I have been living in Tulum, Mexico, for the past months. Tulum is its own bubble of course — but it is also a microcosm where one can observe many trends in a concentrated form. As a whole, Mexico has been brutally served by its bellicose neighbor to the North. The drug cartels are awash in American-made guns, which get sold in vast quantities down here, fueling a culture of macabre, soulless violence.

In Democracy at Work, economist Richard Wolff explores how the 1994 NAFTA agreement and the structural adjustment programs forced on Mexico by the World Bank in collusion with the United States severely reduced the quality of life for all but the wealthy elite in Mexico: “NAFTA facilitated US-based multinationals’ exports into and investments in Mexico. This destroyed the livelihoods of millions of Mexicans, especially farmers and small shopkeepers, who faced unspeakable economic hardship unless they emigrated.”
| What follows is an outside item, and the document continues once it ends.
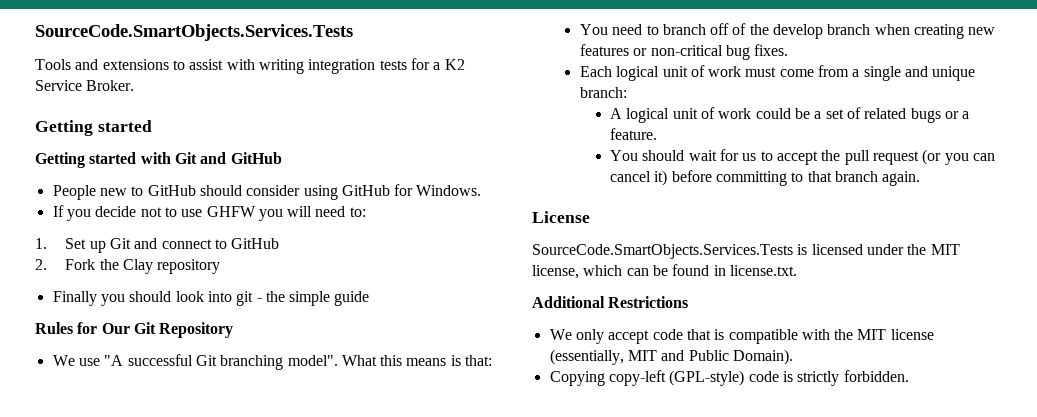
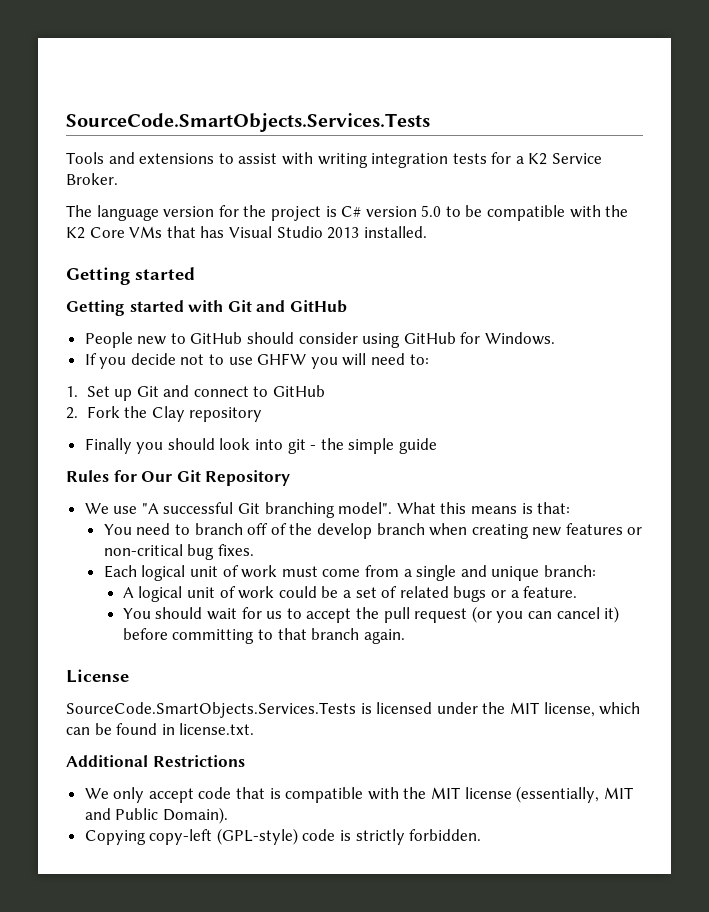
(135, 85) none -> [66,205,629,221] [66,226,427,239] // The language version for the project is C# version 5.0 to be compatible with the K2 Core VMs that has Visual Studio 2013 installed.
When the cynical greed of the US financial service industry in promoting subprime-mortgage-backed securities led to the 2008 crash of the global economic system, millions of Mexicans who had escaped to the US lost their jobs. This caused a ripple effect, as the money these emigrants sent home had become essential to Mexico’s post-NAFTA economy. “Mexico quickly descended into social disintegration, marked by spiraling unemployment, the explosion of the drug industry, police and government corruption, and daily accounts of violent social decline.” The Structural Adjustment programs reduced the quality of life for the average Mexicans as much as 25%. Social services were reduced or eliminated and public infrastructure was privatized. Due to the cumulative effect of these financial maneuvers, Mexico remains inexpensive for tourists and travelers from abroad.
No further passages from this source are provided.